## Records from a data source
☆ ☆ ☆ ☆ ☆ ☆ ☆

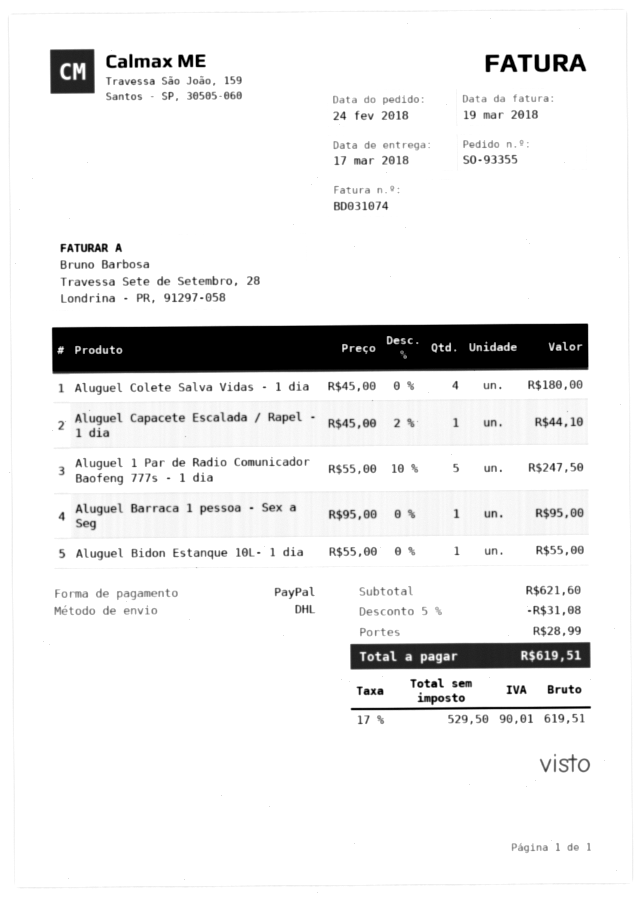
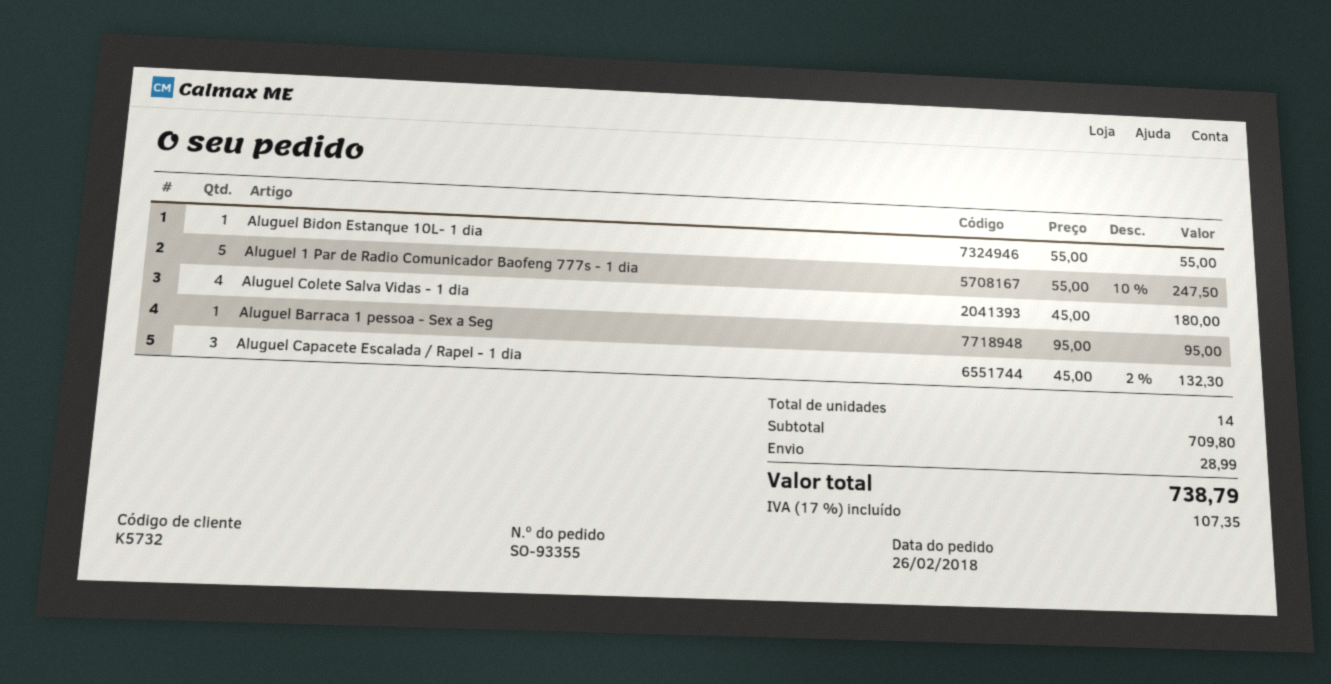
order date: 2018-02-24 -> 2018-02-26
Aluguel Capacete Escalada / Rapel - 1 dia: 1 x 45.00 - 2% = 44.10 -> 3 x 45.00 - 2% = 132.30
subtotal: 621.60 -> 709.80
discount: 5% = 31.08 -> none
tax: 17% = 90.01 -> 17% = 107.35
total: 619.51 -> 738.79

☆ ☆ ☆ ☆ ☆ ☆ ☆

## TASK TO COMPLETE
Print each line, exactly as written, from the one that contains "discount: 5% = 31.08 -> none" to the end of the data above, with both end lines included and nothing else.

## RESULT OF THIS TASK
discount: 5% = 31.08 -> none
tax: 17% = 90.01 -> 17% = 107.35
total: 619.51 -> 738.79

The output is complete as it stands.